[Structured diff data]

-- Opening Marker --

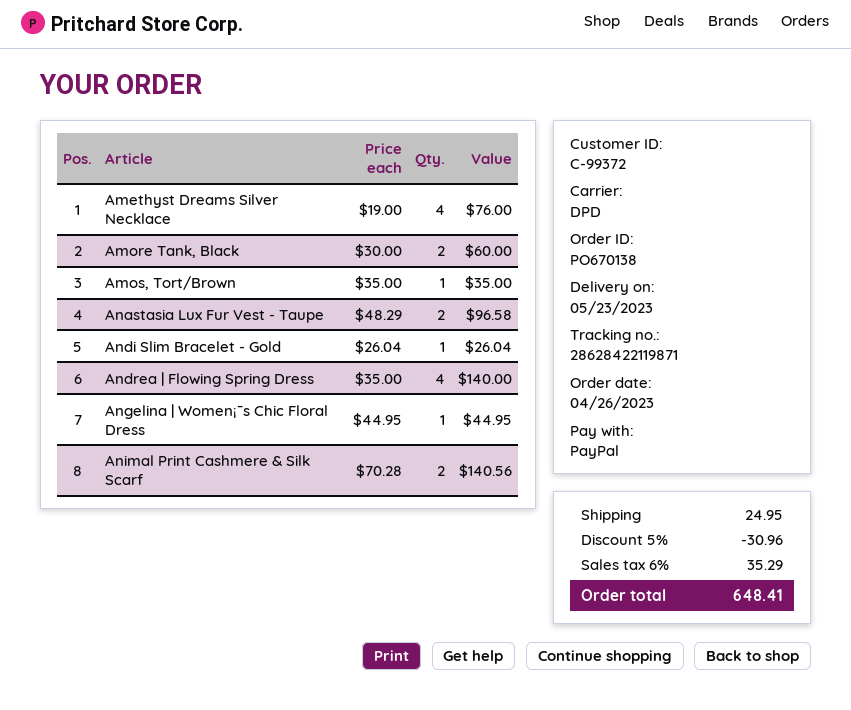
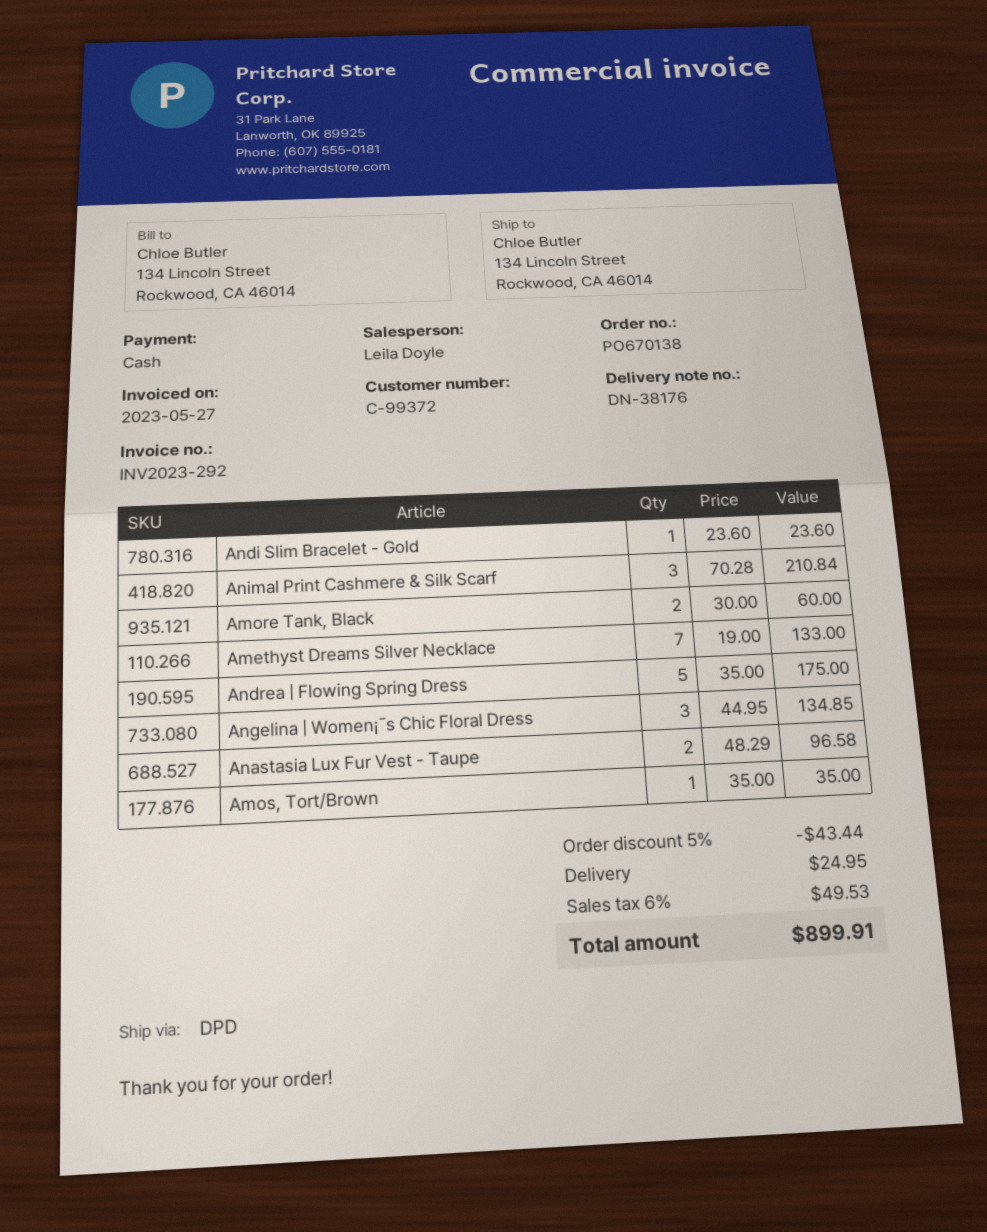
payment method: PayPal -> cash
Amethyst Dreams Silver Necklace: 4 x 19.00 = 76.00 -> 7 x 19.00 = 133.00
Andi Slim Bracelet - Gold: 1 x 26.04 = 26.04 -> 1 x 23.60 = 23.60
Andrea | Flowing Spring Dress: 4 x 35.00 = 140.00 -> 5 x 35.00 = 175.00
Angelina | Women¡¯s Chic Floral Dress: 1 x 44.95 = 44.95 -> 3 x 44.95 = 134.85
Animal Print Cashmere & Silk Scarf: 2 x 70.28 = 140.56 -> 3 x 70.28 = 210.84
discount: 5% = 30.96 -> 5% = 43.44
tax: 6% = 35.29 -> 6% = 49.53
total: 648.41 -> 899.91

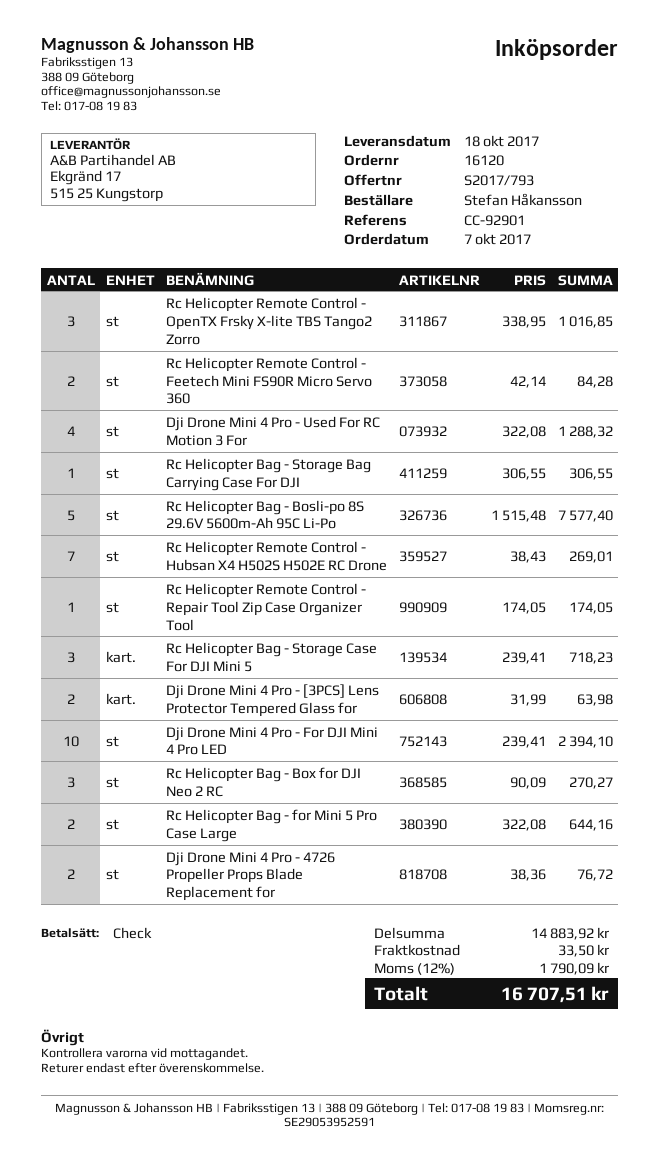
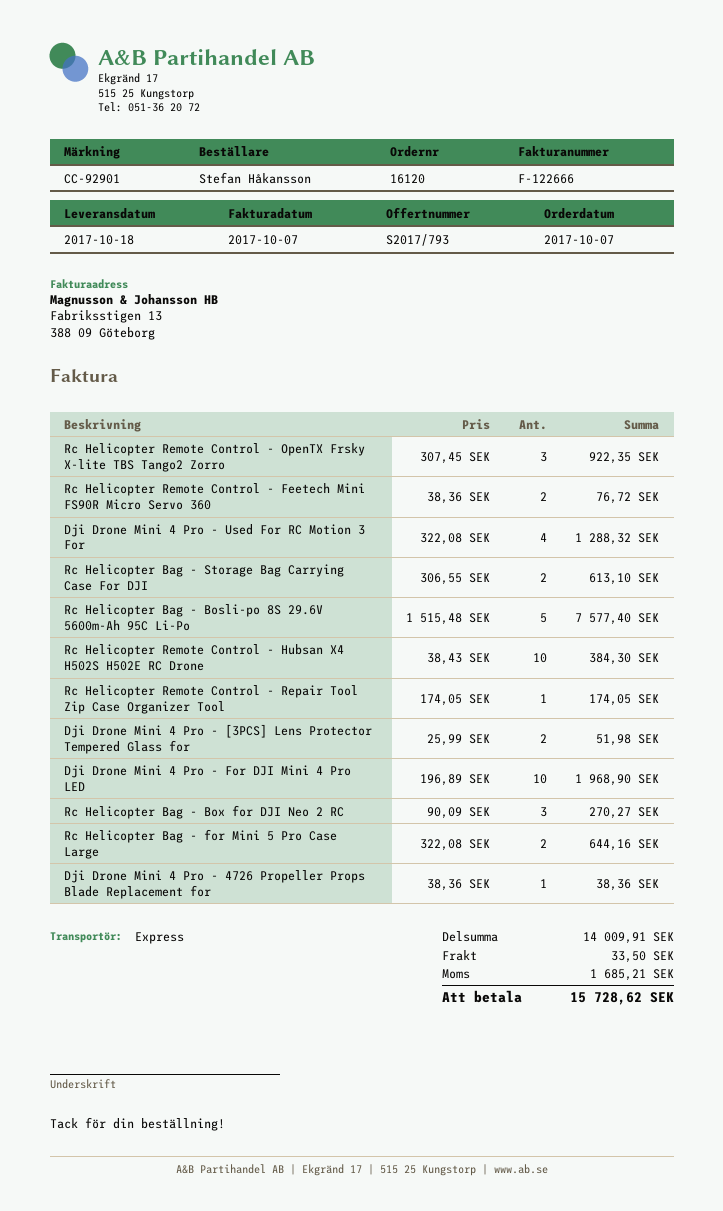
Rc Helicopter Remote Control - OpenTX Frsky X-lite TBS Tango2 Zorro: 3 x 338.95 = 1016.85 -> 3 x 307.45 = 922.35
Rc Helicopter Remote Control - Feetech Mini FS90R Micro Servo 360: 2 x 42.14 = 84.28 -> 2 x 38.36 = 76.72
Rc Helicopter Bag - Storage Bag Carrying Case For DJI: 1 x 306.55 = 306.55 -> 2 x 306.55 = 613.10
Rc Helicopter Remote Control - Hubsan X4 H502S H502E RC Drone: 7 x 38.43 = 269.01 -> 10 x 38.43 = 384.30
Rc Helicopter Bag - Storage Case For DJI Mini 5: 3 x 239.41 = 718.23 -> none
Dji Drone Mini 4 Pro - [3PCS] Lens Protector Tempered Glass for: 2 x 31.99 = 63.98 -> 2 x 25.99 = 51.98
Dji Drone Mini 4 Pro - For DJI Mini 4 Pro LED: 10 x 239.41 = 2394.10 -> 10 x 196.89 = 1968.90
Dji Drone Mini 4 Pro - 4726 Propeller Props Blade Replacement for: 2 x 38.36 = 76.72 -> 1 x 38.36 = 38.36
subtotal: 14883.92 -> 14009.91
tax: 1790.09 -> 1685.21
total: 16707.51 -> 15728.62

-- Closing Marker --

EXERCISE DESCRIPTION — Above are the records. Copy word for word only their lines from the one holding "Andi Slim Bracelet" through the one holding "Rc Helicopter Remote Control - Feetech", both included, and skip the images.

ANSWER TO THE PROBLEM —
Andi Slim Bracelet - Gold: 1 x 26.04 = 26.04 -> 1 x 23.60 = 23.60
Andrea | Flowing Spring Dress: 4 x 35.00 = 140.00 -> 5 x 35.00 = 175.00
Angelina | Women¡¯s Chic Floral Dress: 1 x 44.95 = 44.95 -> 3 x 44.95 = 134.85
Animal Print Cashmere & Silk Scarf: 2 x 70.28 = 140.56 -> 3 x 70.28 = 210.84
discount: 5% = 30.96 -> 5% = 43.44
tax: 6% = 35.29 -> 6% = 49.53
total: 648.41 -> 899.91

Rc Helicopter Remote Control - OpenTX Frsky X-lite TBS Tango2 Zorro: 3 x 338.95 = 1016.85 -> 3 x 307.45 = 922.35
Rc Helicopter Remote Control - Feetech Mini FS90R Micro Servo 360: 2 x 42.14 = 84.28 -> 2 x 38.36 = 76.72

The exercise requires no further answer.